AOL Fraud Trial Using Accounting for Sham Deals
This is an excerpt of the news article from Washington Post.
Prosecutors End Case in Long AOL Fraud Trial
Executives Accused Of Making Sham Deals
By Carrie Johnson
Washington Post Staff Writer
Friday, January 5, 2007; D01
Federal prosecutors concluded their accounting-fraud case against two former AOL executives yesterday afternoon, signaling that the long-running trial soon may end after unusual twists including a mistrial for one of the defendants.
The case, which began in an Alexandria federal courtroom in mid-October, is one of the longest criminal trials ever in a jurisdiction that is widely known as "the rocket docket" for its speedy and efficient justice, legal analysts said.

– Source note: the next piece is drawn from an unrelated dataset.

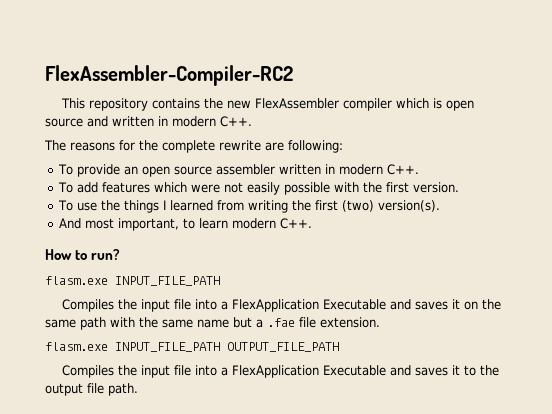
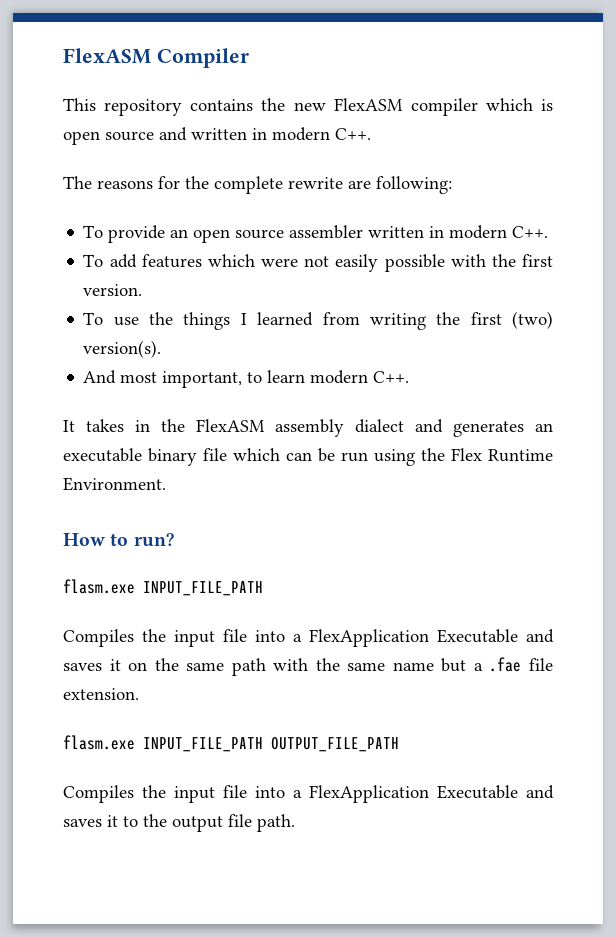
[45,65,293,86] FlexAssembler-Compiler-RC2 -> [63,48,249,68] FlexASM Compiler
[255,98,340,109] FlexAssembler -> [333,98,403,111] FlexASM
(313, 223) none -> [63,419,554,437] [63,448,553,466] [63,477,166,491] // It takes in the FlexASM assembly dialect and generates an executable binary file which can be run using the Flex Runtime Environment.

More than three dozen government witnesses testified about complex accounting tricks that hearkened back to early 2001, when the technology boom had turned into a bust. At the time, the Dulles Internet service provider struggled to show revenue and advertising gains by making questionable deals with dot-com business partners in which no revenue changed hands.
"There was an intense focus to get revenue," testified Jason Witt, a manager in AOL's aggressive and freewheeling business affairs unit, which has been disbanded. "It's probably the greatest pressure I've seen since ever."
A number of witnesses recounted how the AOL defendants -- former business affairs executive Kent D. Wakeford and former Netbusiness unit vice president John P. Tuli -- felt squeezed between the expectations of their employer to close more deals and demands from dot-com clients who themselves were struggling to stay afloat.
Witt, for example, said Wakeford told him not to put terms of a deal in writing. He also spoke of a 2002 meeting with Tuli in the AOL parking garage in which they discussed whether regulators had begun to inquire about AOL's dealings with two high-tech business partners. Defense lawyers contend that the accounting treatment on the deals had been vetted by experts in the company and by far-higher-ranking executives.